Given information Start Marker

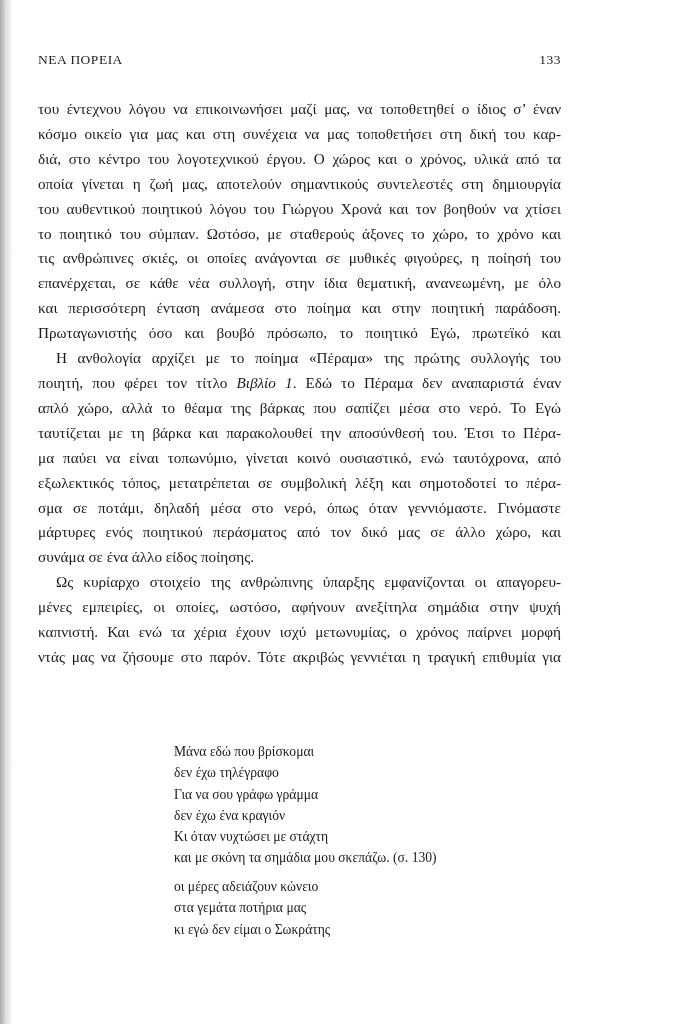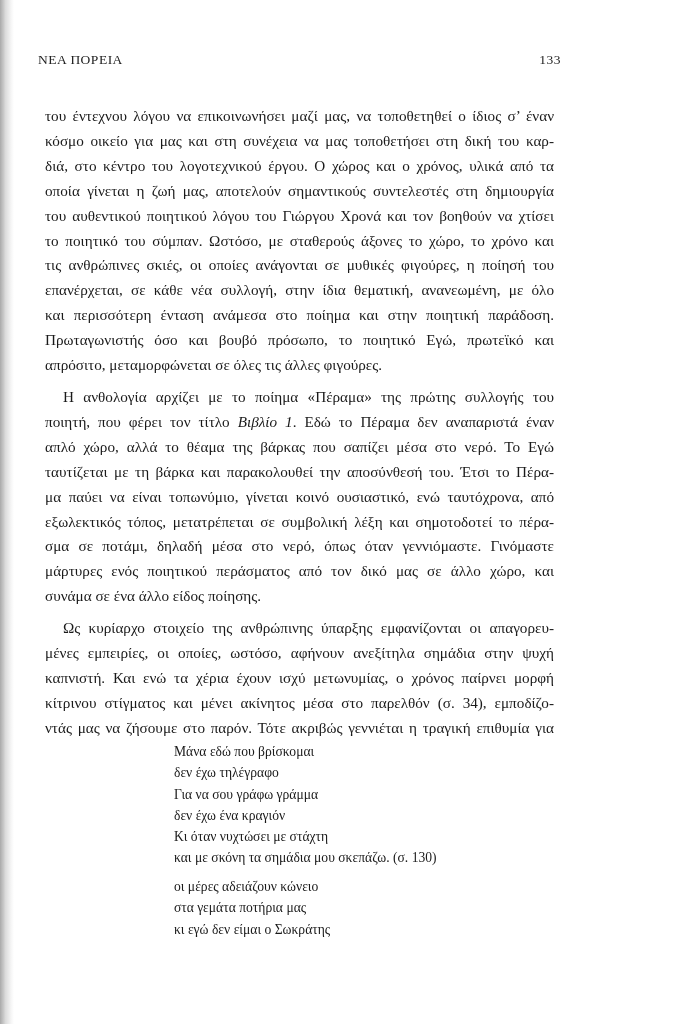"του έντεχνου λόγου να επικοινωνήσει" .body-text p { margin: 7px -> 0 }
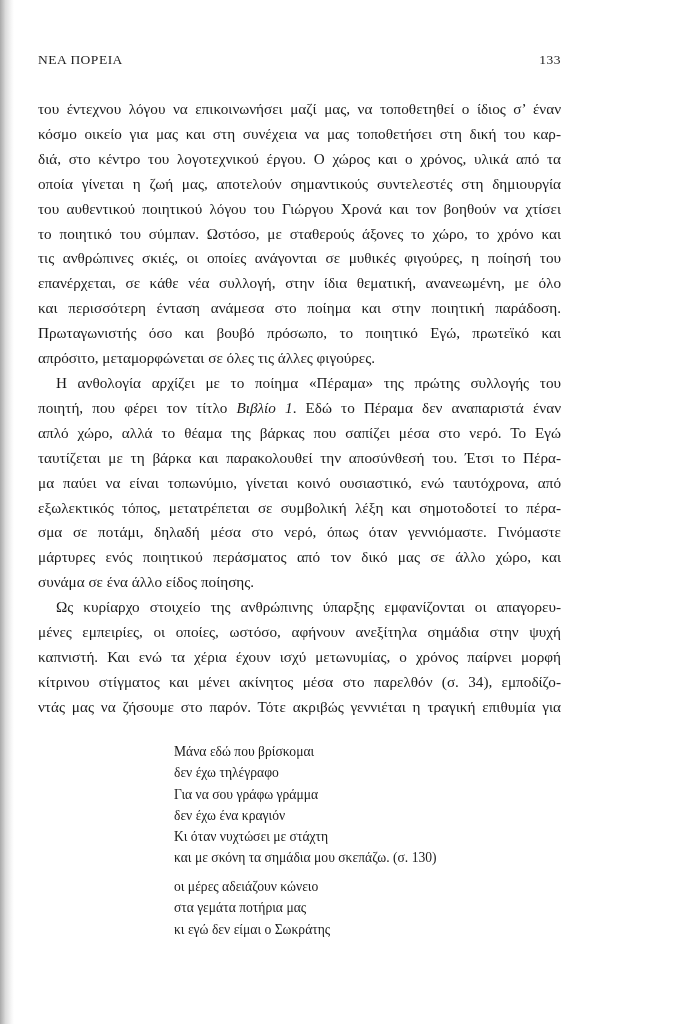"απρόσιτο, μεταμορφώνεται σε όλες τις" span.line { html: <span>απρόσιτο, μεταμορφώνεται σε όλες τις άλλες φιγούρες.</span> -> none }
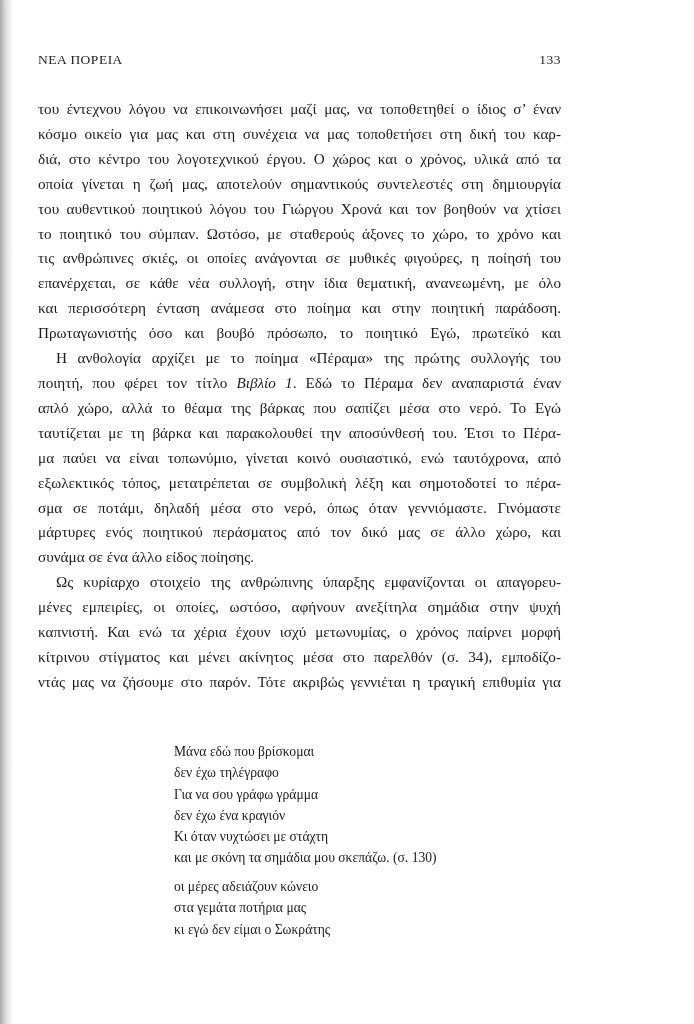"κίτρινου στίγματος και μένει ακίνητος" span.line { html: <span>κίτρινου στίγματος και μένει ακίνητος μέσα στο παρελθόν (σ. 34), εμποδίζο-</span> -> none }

Given information End Marker
Given information Start Marker

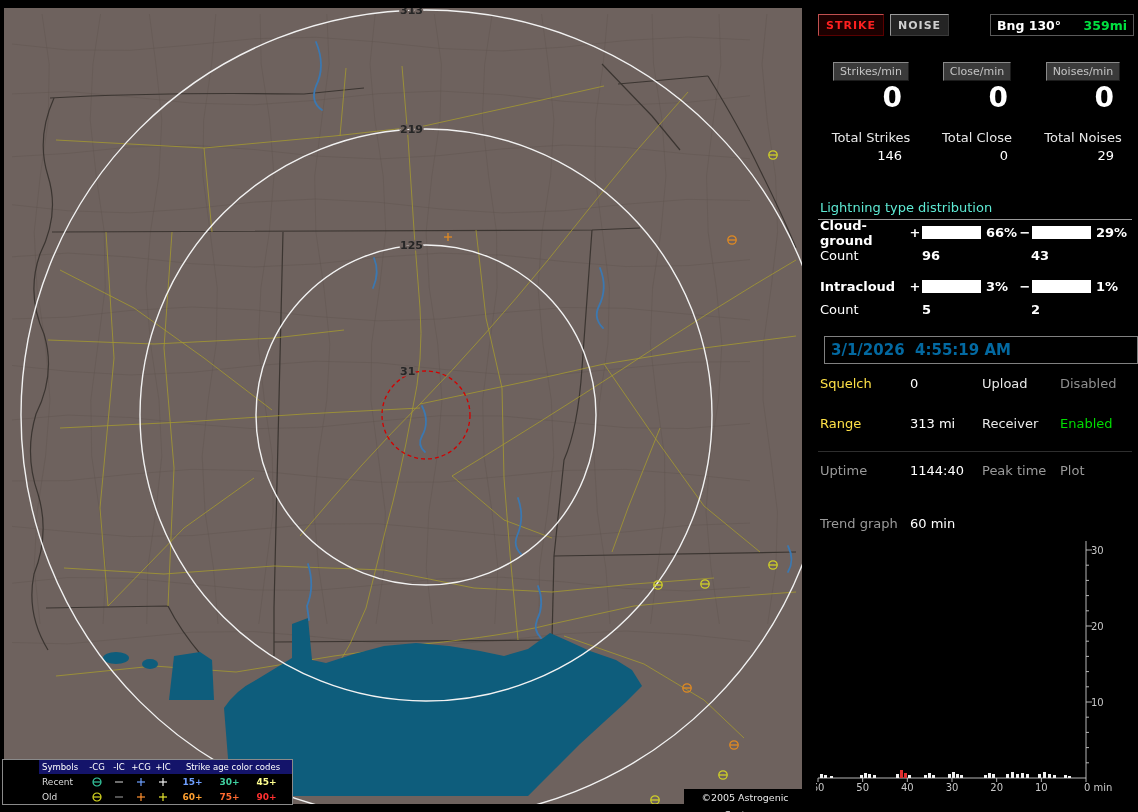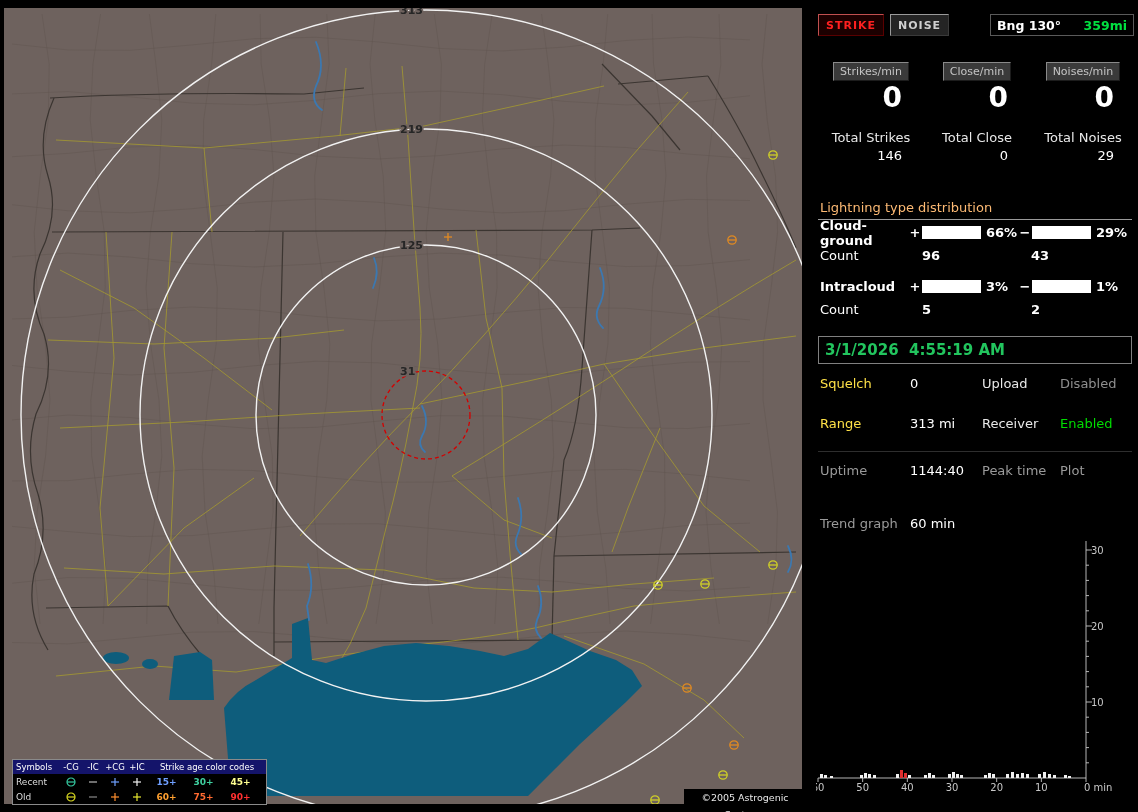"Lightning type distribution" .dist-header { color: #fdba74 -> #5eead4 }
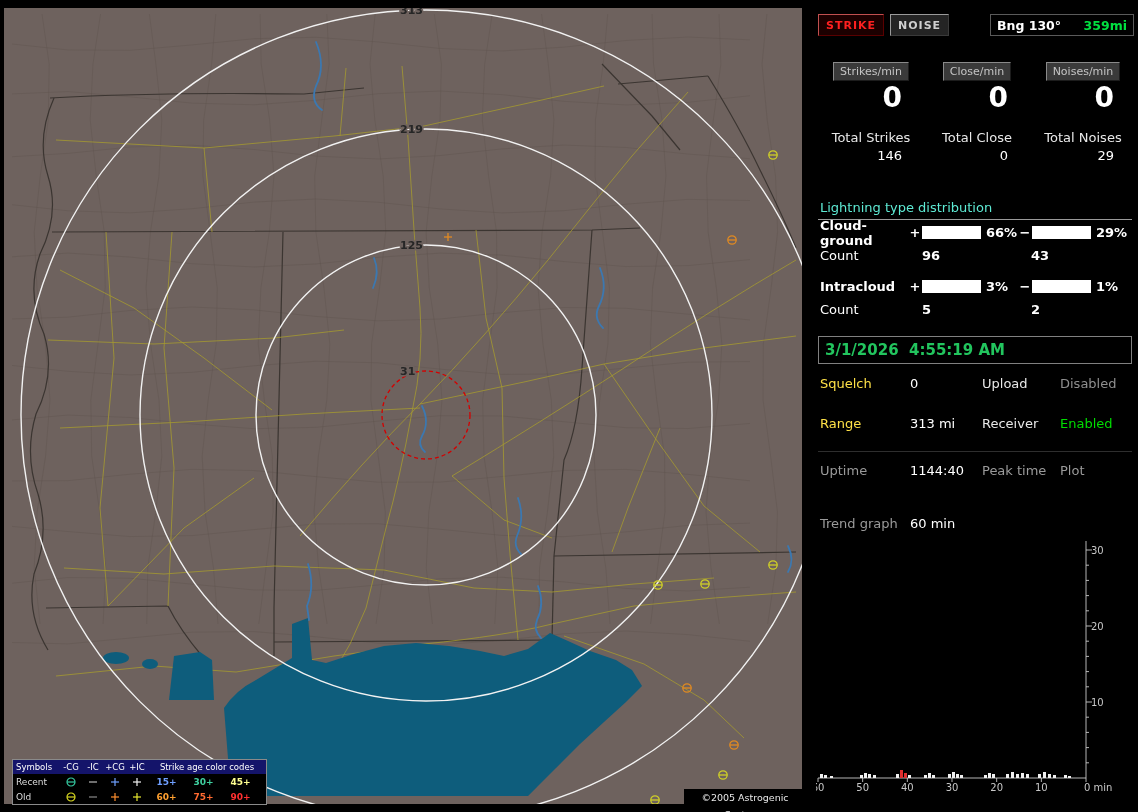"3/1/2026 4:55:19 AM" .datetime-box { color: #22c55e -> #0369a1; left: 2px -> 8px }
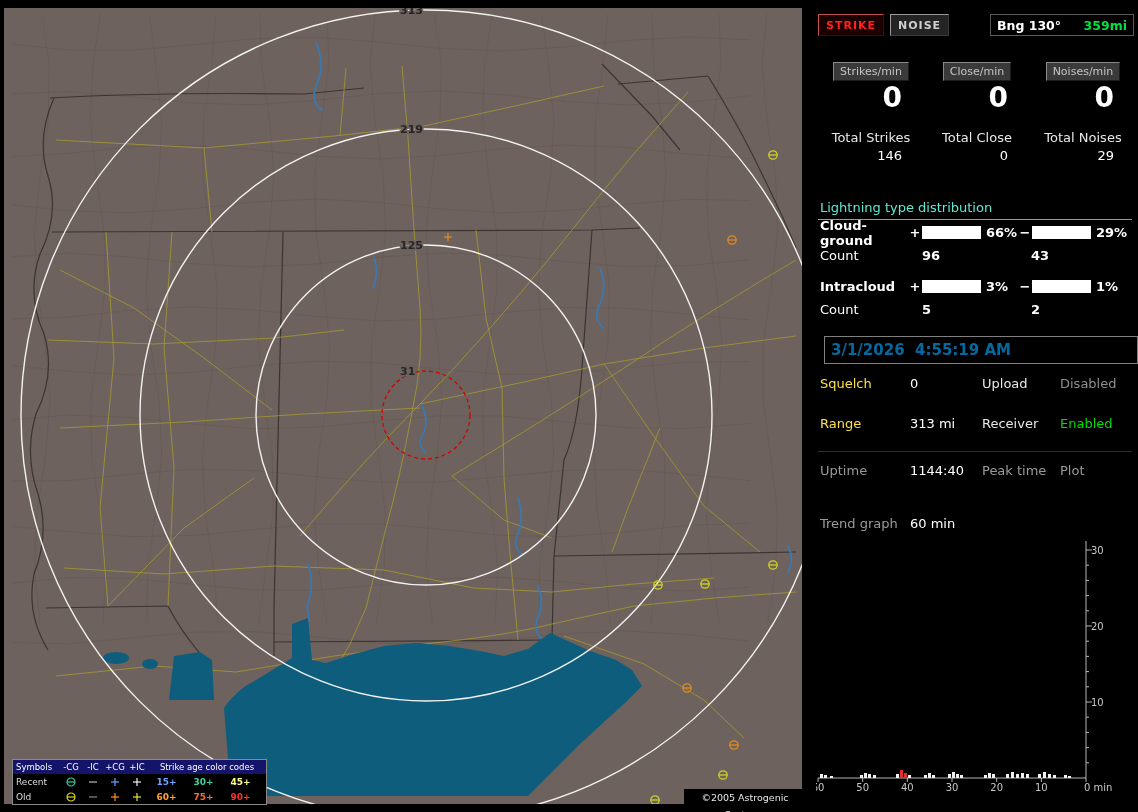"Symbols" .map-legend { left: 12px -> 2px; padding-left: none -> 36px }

Given information End Marker
Given information Start Marker

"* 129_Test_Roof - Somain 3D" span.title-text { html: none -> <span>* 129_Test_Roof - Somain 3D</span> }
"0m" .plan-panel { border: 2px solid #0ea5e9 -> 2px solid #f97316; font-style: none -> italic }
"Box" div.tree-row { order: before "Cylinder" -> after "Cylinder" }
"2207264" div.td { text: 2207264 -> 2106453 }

Given information End Marker

Problem statement |
Among the entries above, take the line with "έντεχνου λόγου να", the line with "html: <span>κίτρινου στίγματος", and all the lines between them, and restate them word for word without pictures.

Answer area |
"του έντεχνου λόγου να επικοινωνήσει" .body-text p { margin: 7px -> 0 }
"απρόσιτο, μεταμορφώνεται σε όλες τις" span.line { html: <span>απρόσιτο, μεταμορφώνεται σε όλες τις άλλες φιγούρες.</span> -> none }
"κίτρινου στίγματος και μένει ακίνητος" span.line { html: <span>κίτρινου στίγματος και μένει ακίνητος μέσα στο παρελθόν (σ. 34), εμποδίζο-</span> -> none }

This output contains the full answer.